Filed under Ramblings

2 responses to “Sex Talk (Sorry Mom)

  1. Petra

    The sexism I get from these articles lies in the titles alone. While telling us all the time that we have the same right to a healthy sex life as men do with as many partners as we like over the course of our life, it also tells us that sex is all about and for him. “How to please him” and “How to make him come back” and all those suggestions and ever-recycled columns with always equally stupid and recycled headlines just keep telling us that sex isn’t about us. It’s about how to get a guy to stick around. Sorry, but if sex is the only reason he’s still around, he’s not all that into you… I’ve been on the end of someone telling me the sex was great but I was really boring, and someone telling me I was great, but the sex was boring. Guess whom I didn’t marry…Sex is important in a relationship and while there may be ups and downs in frequency (hey, I am married for almost nine years now, and we have two kids…) it does much for bonding, but a relationship shouldn’t be hinged solely on it. If it were, I’d be screwed, figuratively…

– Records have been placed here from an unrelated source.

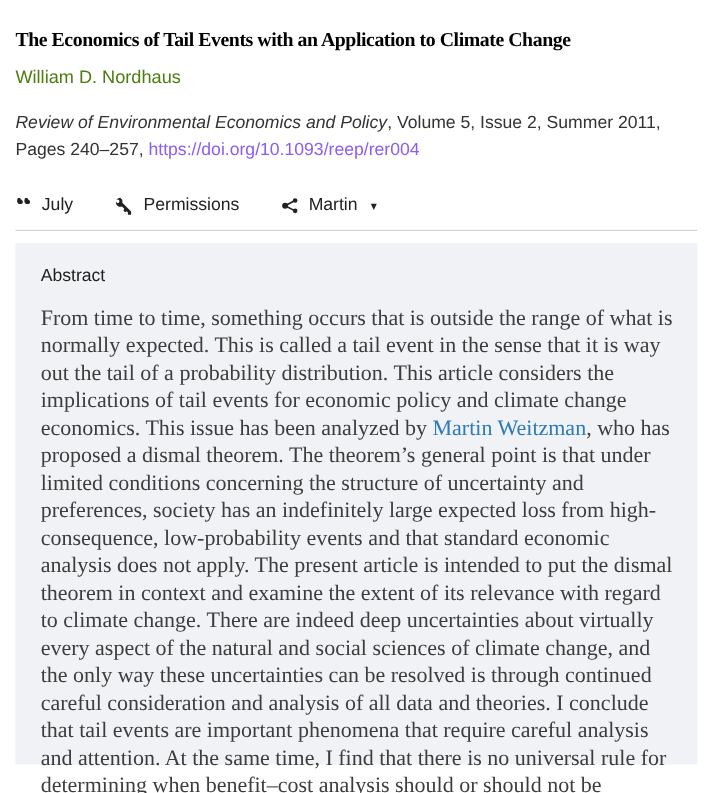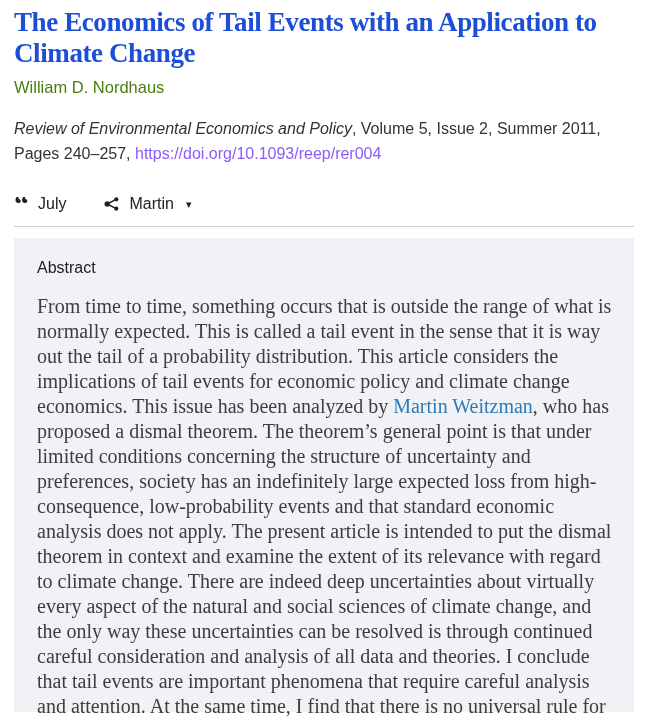--- a/index.html
+++ b/index.html
@@ -15,12 +15,12 @@
   .title {
     font-family: "Liberation Serif", "DejaVu Serif", serif;
     font-weight: 700;
-    font-size: 27px;
+    font-size: 18px;
     line-height: 31px;
     letter-spacing: -0.4px;
-    color: #1d4ed8;
+    color: #000000;
     max-width: 614px;
-    margin-top: 4px;
+    margin-top: 18px;
   }
   .author-row { margin-top: 9px; }
   .author-link {

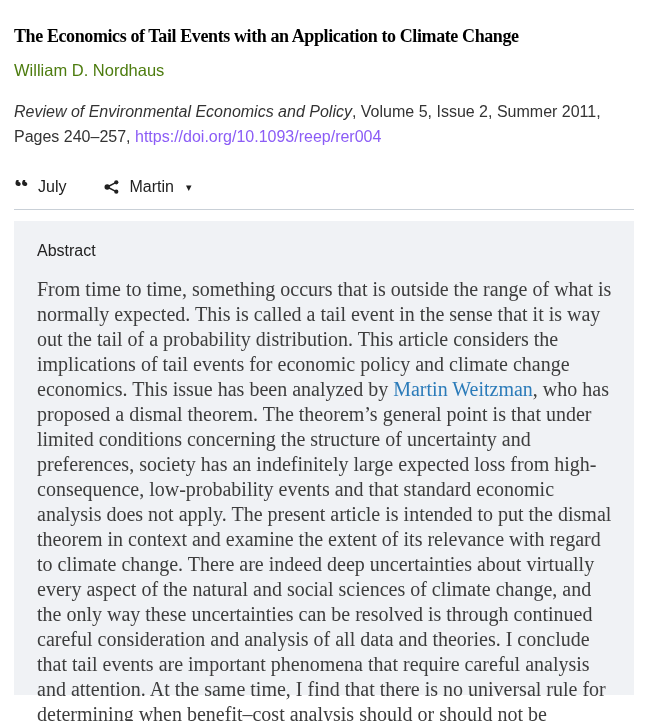--- a/index.html
+++ b/index.html
@@ -141,6 +141,15 @@
     </button>
     <button class="tool-btn">
       <span>
+        <svg width="17" height="17" viewBox="0 0 17 17">
+          <path fill="#212121" fill-rule="evenodd" d="M5.2 0.8 A4.1 4.1 0 1 0 6.9 8.7 L9.0 10.8 L8.2 12.4 L9.7 13.9 L11.3 13.1 L12.3 14.1 L12.3 16.2 L15.2 16.2 L15.2 13.3 L7.2 5.3 A4.1 4.1 0 0 0 5.2 0.8 Z
+               M4.1 2.9 A1.55 1.55 0 1 1 1.9 5.1 A1.55 1.55 0 0 1 4.1 2.9 Z"></path>
+        </svg>
+      </span>
+      <span>Permissions</span>
+    </button>
+    <button class="tool-btn">
+      <span>
         <svg width="16" height="16" viewBox="0 0 16 16">
           <g stroke="#212121" stroke-width="1.5">
             <line x1="3.2" y1="8" x2="12.2" y2="3.3"></line>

  2. Time to embarrass the kid. mwahahahahaaaaaaaaaaaaaa
    I actually took a Human Sexuality course for Psychology. Funniest course I ever had. I was 1 of 5 virgins in the class. We went through the psychological, emotional and physical aspects and I got 2 things out of it: 1 was the punch lines to all the dirty jokes I’d been told and had laughed politely but cluelessly at. The 2nd was a book that showed fetal development from conception to birth that I shared with all the kids when I was pregnant. “This is what the baby looks like now…Toes! we have Toes!!!!” Then the kids would ooh and ahh, and pat the tummy to say “hi” to the baby. Here’s my philosophy, take it as you will. There should be times when you and your partner giggle and laugh throughout the whole act. There will be times when you cry. There will be times when you’re desperate for that touch, and times when you’re so distracted nothing works. It is not and has never been a “performance.” It is physical communication between people who love each other. It doesn’t even have to end in intercourse. Sometimes the foreplay lasts for days, sometimes minutes. There are no judges holding up score cards in the back ground. (While in that class, I saw a sex therapy session on tape. 2 really ugly people, brightly lit yellow room, and a disembodied voice saying, “now you put your hand there….” Then there was the intro to slang terms that was a single screen with the act or the body part and its scientific meaning followed by 5-6 screens completely full of crass and vulgar euphemisms. Or the slide show that was to introduce us to body parts. The white male, the black male, the white female, the black female all the models were live, but the pictures didn’t include their heads. One student after seeing the white male and the black male said in their best Madeline Kahn voice…”it’s Twuuuuue! It’s Twuuuue!”) I’ve only had the 1 partner, but he’s changed and I’ve changed over the course of our marriage. We try things, we experiment, we play. It’s love. It’s communication on a very personal level.